THE X stands for Kylie's tenth album, not for kiss and tell, nor for the X factor of her sustained stardom.

This is Comeback Kylie, post Chemo Kylie, but it remains as feathery and slight as her New Year costumes at Wembley. The cute cabaret showgirl gives no sense of her illness, or the possibility of being Ex-Kylie, and vulnerability never shows through the glitzy, glacial surface, save for a wish to move on in the prettiest of pretty ballads, No More Rain.

Like the calamitous Britney Spears operating a blackout of reality on Blackout, Survivor Kylie sticks to playing a knowing fairytale role.

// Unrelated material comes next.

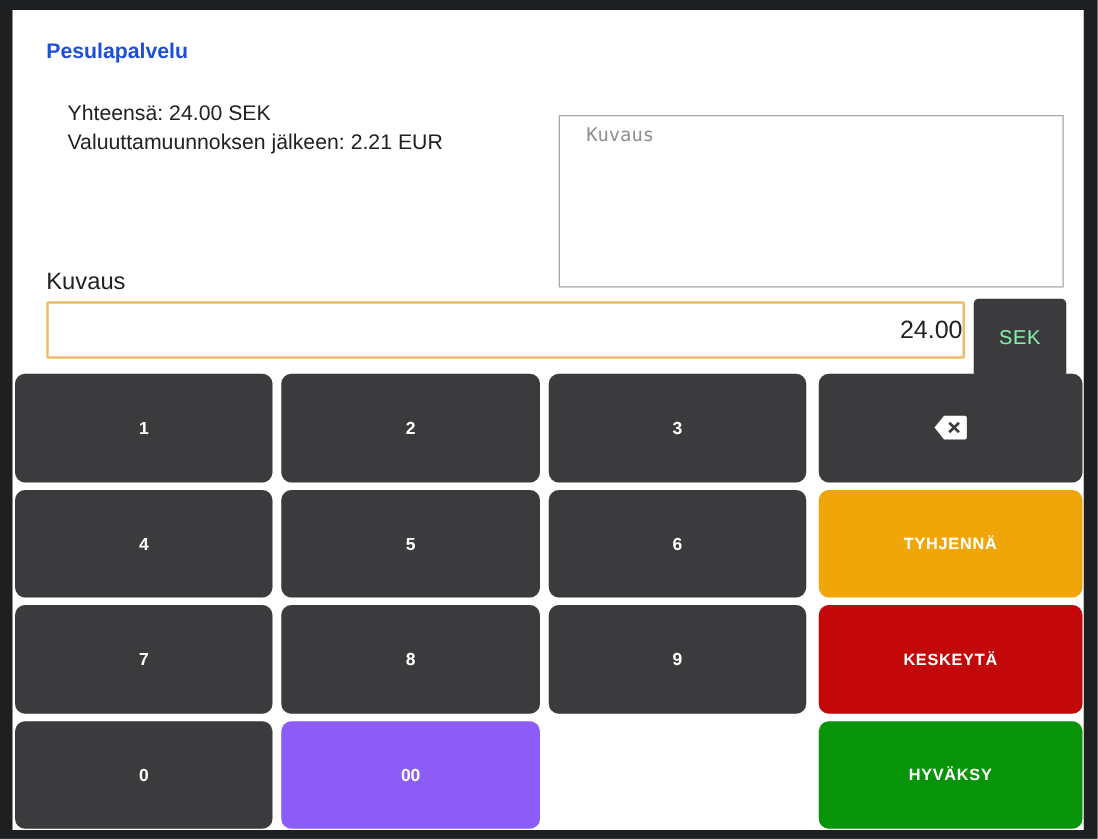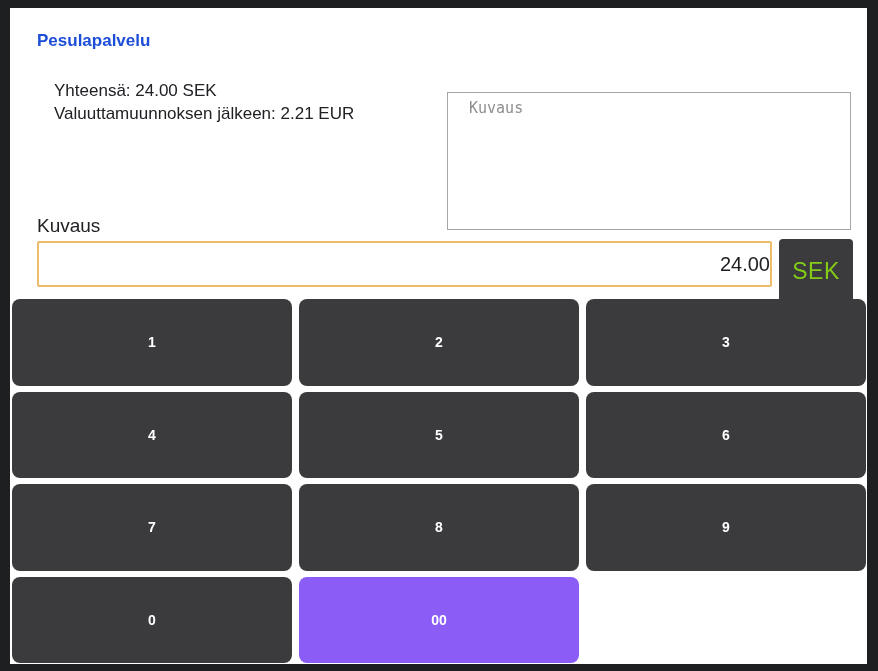"SEK" .currency-button { color: #84cc16 -> #86efac; font-size: 23px -> 16px }
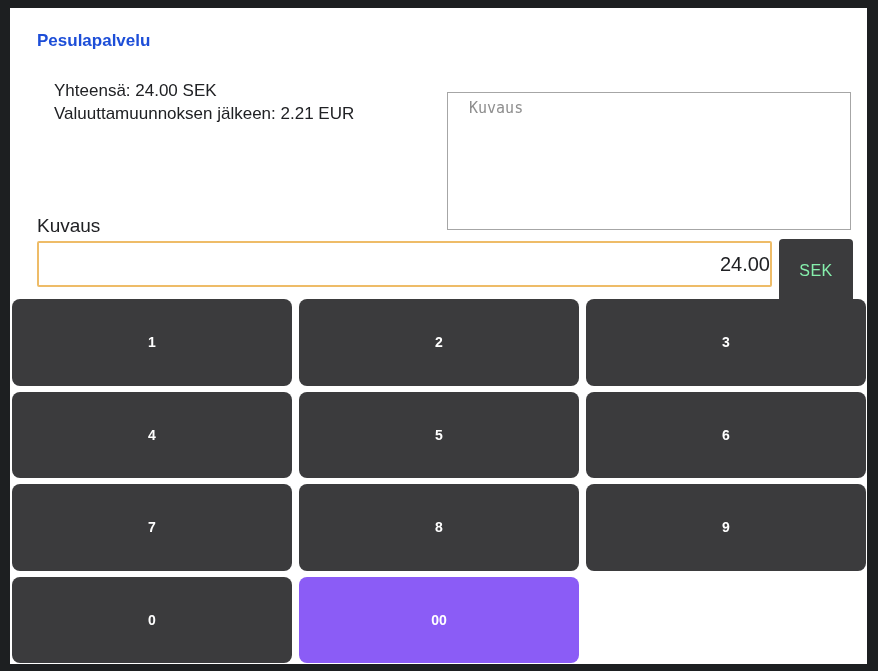"TYHJENNÄ" div.action-col { html: none -> <div> <button> <svg> <path></path> <line></line> <line></line> </svg> </button> <button>TYHJENNÄ</button> <button>KESKEYTÄ</button> <button>HYVÄKSY</button> </div> }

Maybe Madonna is too warts and all, too keen for self-exposure and opinionated revelation, while Amy Winehouse's emotional instability was writ uncomfortably large and frank all over Back To Black, but at 39, we know no more of Kylie from X than we do from looking at her latest Madame Tussauds waxwork.

She remains the perennial princess, one with a gift for applying a rub of retro chic to her camp electropop. Opening single 2 Hearts has nudged her into Goldfrapp's glam corner; Heart Beat Rock brings a girlish curl to rap; and Nu-Di-Ty is a teasing Ibizan dancefloor filler in waiting.

Sensitized is irresistible too, taking Serge Gainsbourg's seductive Bonnie & Clyde for a risqué ride with hits-for-hire writers supreme Guy Chambers and Cathy Dennis. Frustratingly, however, The One, Stars, Cosmic and Wow fail to trip the switch, being merely digital rather than vital, with no heightened joy or insight into saintly Kylie's second chance.

Girls Aloud, by comparison, are Noughties' naughty vixens, full of attitude and bawdy fun, and they are a wham-bam gang to boot, unlike the ever-changing if sassier Sugababes. They tantalise and traumatise, they entice then dismiss, on Close To Love, Sexy! No No No and the fabulously bitchy Fling. Contrary to Kylie, they don't hold back, and sussed producers Xenomania pump up the Motown sugar rush once more to accompany the girls' salty punk ebullience.